* WORK REQUEST: Across the records below, how many lines include the string "arrow"? Respond with the number only.

RECORDS FOR THE EXERCISE section start

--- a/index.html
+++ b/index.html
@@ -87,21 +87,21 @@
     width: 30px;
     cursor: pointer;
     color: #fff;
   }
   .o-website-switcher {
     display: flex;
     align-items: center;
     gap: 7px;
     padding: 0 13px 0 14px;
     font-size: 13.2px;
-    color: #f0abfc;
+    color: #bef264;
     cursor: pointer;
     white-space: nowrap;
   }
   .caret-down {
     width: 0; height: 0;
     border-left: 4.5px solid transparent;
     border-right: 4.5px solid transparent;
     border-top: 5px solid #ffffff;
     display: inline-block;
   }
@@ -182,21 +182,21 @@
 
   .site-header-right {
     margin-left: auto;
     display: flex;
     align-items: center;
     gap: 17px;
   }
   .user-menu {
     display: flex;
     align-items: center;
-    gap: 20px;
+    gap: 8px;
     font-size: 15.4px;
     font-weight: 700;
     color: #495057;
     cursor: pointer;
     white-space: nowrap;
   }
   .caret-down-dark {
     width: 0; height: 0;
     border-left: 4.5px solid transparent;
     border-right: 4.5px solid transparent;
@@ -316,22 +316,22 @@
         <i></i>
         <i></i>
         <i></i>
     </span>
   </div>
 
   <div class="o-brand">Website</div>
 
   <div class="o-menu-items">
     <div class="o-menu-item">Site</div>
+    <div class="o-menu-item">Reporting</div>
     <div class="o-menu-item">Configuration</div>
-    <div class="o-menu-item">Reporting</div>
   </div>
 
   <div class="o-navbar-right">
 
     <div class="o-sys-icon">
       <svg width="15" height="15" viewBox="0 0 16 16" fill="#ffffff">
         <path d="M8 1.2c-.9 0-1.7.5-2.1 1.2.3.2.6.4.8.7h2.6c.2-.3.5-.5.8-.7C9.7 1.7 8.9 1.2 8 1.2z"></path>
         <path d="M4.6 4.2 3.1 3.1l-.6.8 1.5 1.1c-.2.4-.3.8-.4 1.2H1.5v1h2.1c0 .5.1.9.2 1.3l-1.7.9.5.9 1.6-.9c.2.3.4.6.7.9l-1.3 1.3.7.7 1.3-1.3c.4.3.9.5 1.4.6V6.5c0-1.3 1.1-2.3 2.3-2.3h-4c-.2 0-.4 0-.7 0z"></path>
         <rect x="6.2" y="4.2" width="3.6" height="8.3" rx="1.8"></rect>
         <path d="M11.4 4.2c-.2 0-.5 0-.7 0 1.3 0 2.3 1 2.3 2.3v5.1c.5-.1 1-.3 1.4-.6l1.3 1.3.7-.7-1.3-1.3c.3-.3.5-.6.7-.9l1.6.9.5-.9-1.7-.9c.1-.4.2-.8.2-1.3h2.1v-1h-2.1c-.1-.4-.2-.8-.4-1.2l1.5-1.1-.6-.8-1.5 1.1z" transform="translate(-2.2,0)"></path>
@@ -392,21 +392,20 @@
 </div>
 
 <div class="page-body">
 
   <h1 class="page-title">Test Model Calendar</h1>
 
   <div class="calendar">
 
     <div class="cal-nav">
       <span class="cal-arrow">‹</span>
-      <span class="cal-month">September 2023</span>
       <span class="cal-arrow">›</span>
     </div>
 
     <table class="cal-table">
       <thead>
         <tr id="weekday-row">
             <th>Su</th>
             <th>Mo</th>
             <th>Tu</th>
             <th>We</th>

RECORDS FOR THE EXERCISE section end
RECORDS FOR THE EXERCISE section start

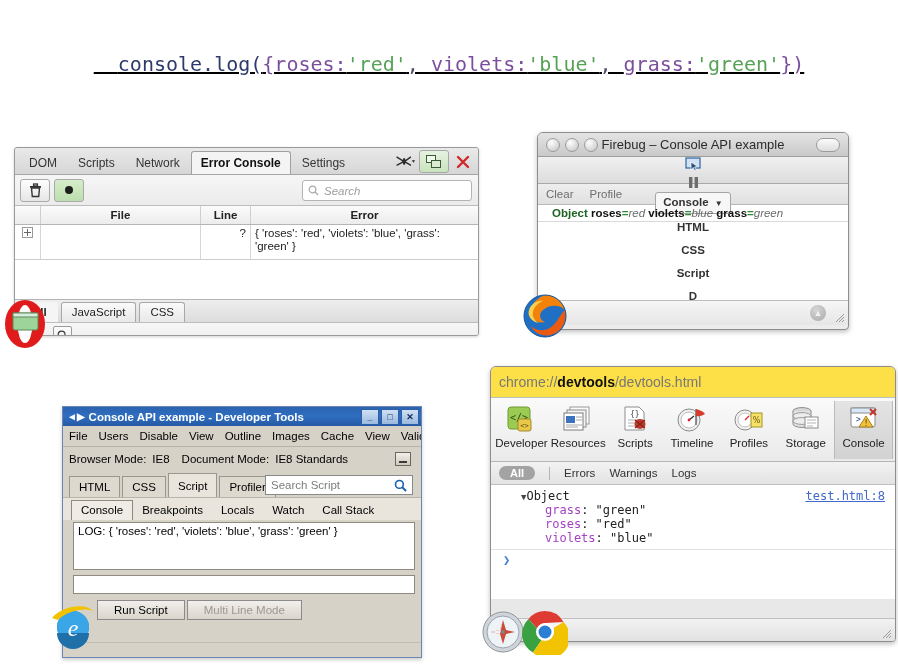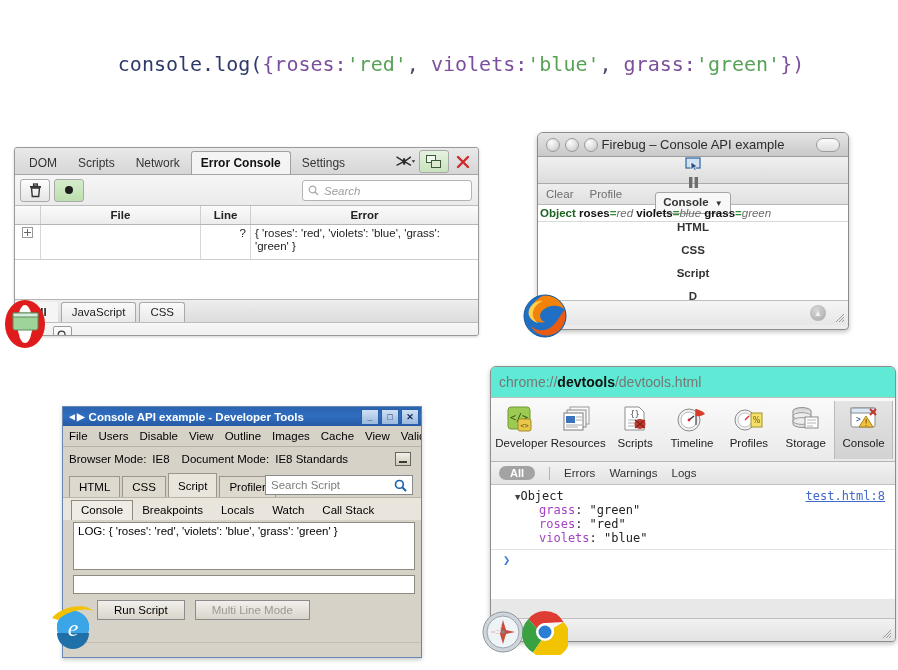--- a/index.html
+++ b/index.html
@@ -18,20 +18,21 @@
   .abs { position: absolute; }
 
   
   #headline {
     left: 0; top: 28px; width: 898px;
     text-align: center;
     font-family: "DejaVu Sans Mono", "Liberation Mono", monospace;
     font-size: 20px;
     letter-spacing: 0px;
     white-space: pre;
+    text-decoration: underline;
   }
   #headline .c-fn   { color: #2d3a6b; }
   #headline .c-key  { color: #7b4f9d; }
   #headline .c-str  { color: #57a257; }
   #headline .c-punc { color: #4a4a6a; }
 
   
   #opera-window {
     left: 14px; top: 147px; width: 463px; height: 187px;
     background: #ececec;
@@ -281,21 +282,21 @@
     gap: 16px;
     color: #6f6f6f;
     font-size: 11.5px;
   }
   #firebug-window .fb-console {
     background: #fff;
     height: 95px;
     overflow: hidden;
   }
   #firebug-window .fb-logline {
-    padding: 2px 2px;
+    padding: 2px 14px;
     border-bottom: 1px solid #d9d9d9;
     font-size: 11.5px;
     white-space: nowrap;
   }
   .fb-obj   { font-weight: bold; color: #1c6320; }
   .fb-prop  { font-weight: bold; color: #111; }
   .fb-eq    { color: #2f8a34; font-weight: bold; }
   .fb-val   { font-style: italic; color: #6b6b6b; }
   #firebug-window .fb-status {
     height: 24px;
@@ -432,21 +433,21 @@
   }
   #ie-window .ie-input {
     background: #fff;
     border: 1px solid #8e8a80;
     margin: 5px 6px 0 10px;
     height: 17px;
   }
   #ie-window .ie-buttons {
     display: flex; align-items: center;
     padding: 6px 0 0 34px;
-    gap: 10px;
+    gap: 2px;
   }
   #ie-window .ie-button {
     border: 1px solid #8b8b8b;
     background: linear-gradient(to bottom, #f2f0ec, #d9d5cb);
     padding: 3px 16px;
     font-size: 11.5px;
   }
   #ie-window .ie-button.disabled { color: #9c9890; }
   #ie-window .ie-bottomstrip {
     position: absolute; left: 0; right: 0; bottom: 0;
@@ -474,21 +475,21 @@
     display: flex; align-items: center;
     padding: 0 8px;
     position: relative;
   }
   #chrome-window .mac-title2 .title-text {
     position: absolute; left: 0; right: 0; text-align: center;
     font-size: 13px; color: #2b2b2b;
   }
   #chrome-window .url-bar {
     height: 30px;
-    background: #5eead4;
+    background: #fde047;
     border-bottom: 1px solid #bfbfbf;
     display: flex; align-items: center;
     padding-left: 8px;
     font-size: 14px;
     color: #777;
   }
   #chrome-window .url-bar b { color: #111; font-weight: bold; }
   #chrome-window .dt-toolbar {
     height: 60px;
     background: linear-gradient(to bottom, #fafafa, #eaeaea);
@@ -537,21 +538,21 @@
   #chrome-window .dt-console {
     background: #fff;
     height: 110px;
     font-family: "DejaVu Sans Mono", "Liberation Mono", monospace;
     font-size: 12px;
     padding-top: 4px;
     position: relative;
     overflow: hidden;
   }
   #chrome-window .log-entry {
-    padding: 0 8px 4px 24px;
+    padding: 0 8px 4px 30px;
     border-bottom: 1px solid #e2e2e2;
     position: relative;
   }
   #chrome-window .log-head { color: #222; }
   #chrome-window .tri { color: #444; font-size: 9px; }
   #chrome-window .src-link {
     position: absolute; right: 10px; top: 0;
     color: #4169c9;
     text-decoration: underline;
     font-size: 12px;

RECORDS FOR THE EXERCISE section end

* TASK RESPONSE: 2